Эдвард-Альберт созерцал картину того, что его ожидает, с торжествующим самодовольством. Ему бы очень хотелось, чтобы на свадьбе присутствовали Берт и Нэтс - смотрели бы и удивлялись! - да кое-какие молодые люди и девушки из «Норс-Лондон Лизхолдс» - смотрели бы и завидовали! И где-нибудь, как-нибудь он торжествующе шепнул бы Берту:
- Я уже имел ее. Черт возьми - она недурна.
«Hubris» назвали бы это, вероятно, наши классики.
Свадебные грезы продолжались. Он узнал, как невеста потихоньку скроется и наденет дорожное платье. Он тоже переоденется. Им вдогонку будут кидать старые туфли - на счастье.
- И - в дорогу. Может быть, в веселый Париж? Я всегда мечтала. Когда-нибудь, когда ты тоже выучишься по-французски, мы устроим себе в Париже миленький маленький ventre a terre.

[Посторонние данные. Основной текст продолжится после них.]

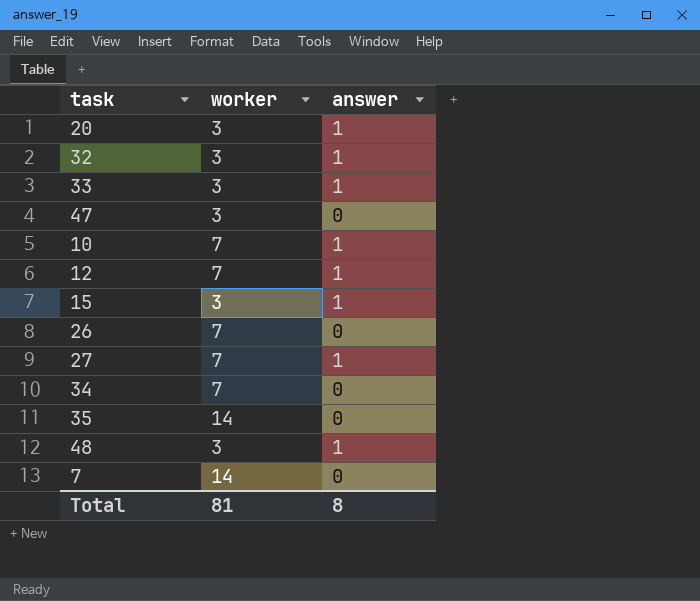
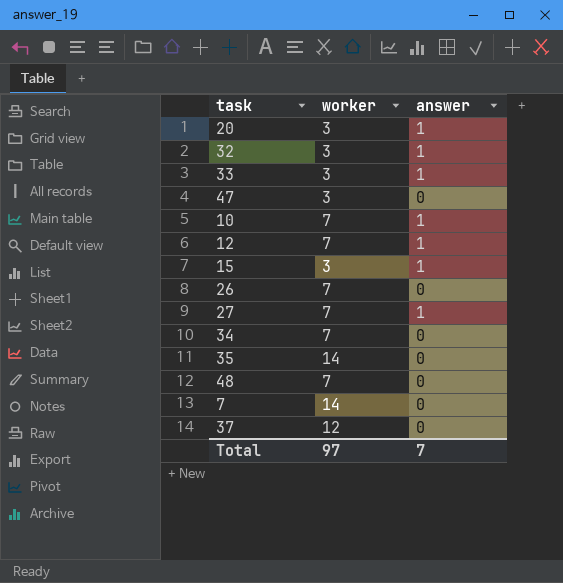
48 | worker: 3 -> 7
48 | answer: 1 -> 0
row 37: none -> 12 | 0
Total | worker: 81 -> 97
Total | answer: 8 -> 7

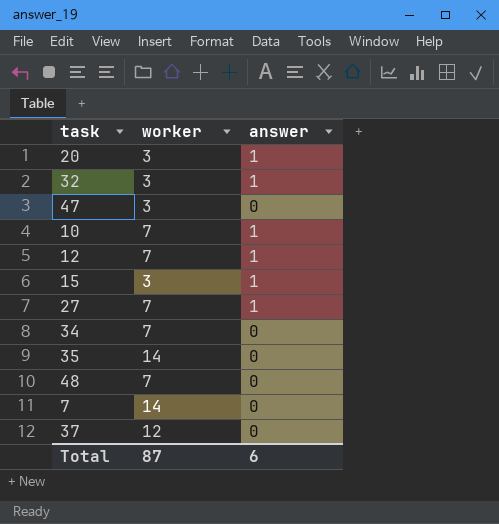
row 33: 3 | 1 -> none
row 26: 7 | 0 -> none
Total | worker: 97 -> 87
Total | answer: 7 -> 6

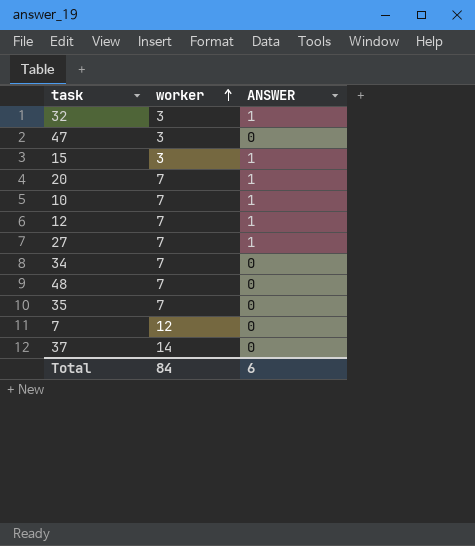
row order: none -> worker ascending
column name: answer -> ANSWER
20 | worker: 3 -> 7
35 | worker: 14 -> 7
7 | worker: 14 -> 12
37 | worker: 12 -> 14
Total | worker: 87 -> 84

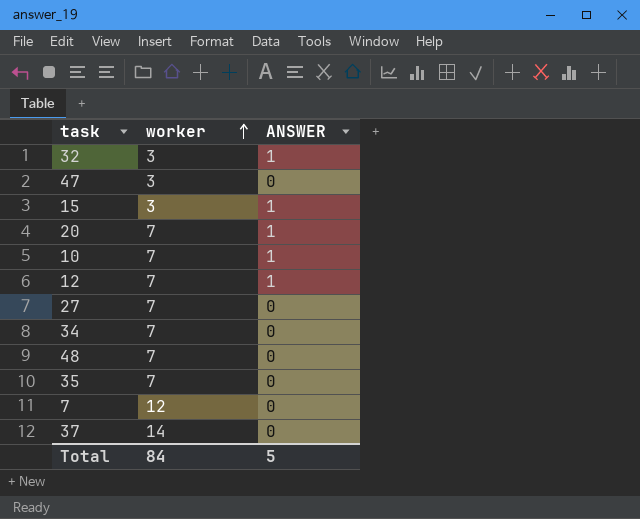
27 | ANSWER: 1 -> 0
Total | ANSWER: 6 -> 5

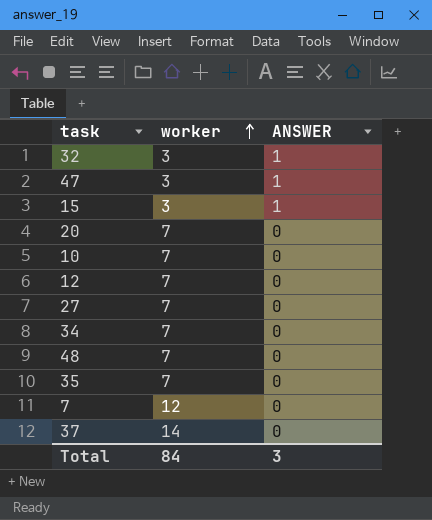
47 | ANSWER: 0 -> 1
20 | ANSWER: 1 -> 0
10 | ANSWER: 1 -> 0
12 | ANSWER: 1 -> 0
Total | ANSWER: 5 -> 3

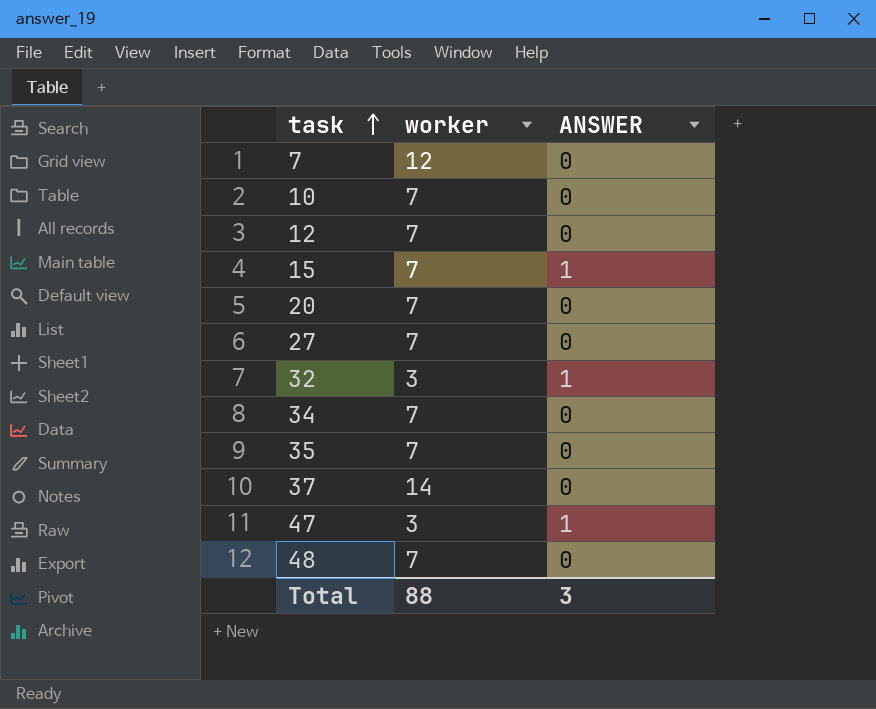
row order: worker ascending -> task ascending
15 | worker: 3 -> 7
Total | worker: 84 -> 88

Эдвард-Альберт встрепенулся.
- Ну нет, в Париж мы не поедем. Ты там опять начнешь флиртовать с этим своим faux pa. Ни в коем случае.
Ты ревнуешь? Как это приятно, - сказала Эвадна-Эванджелина. - Но если б ты его видел! Он совсем старый. Милый, правда, но уже развалина. Ну, если ты не хочешь туда, так перед нами - весь мир. Поедем в Булонь, а то в очаровательный Торкэй или Борнмаус - снимем там комнату… Это будет наша комнатка, и солнце будет освещать ее для нас. Только представь себе это!
Он представил.
Они делали покупки. Эвадна принадлежала к числу самых придирчивых покупательниц. Джентльмены в черных пиджаках подобострастно склонялись перед ней, угодливо потирая руки. А она обращалась к Эдварду Тьюлеру и советовалась с ним. Они купили кое-что из мебели. Купили очаровательный мягкий коврик - «для наших босых ножек, - шепнула она, - a saute lit». И картин - потому что ведь художник увез все свои картины.
- Enfant saoul! - воскликнула Эванджелина при виде картины, которую она специально искала.
Ах, это такая прелестная картина! - сказала Эвадна-Эванджелина, восторженно любуясь своей находкой.
- Милый, - шепнула она, когда приказчик отошел так, что не мог ее слышать. - Я считаю дни и часы. Жду не дождусь этой минуты.
Таким-то образом Эдвард-Альберт водворился в своем новом жилище, и Эванджелина, улучив удобную минуту, пришла, как обещала ему и себе, чтобы ему отдаться.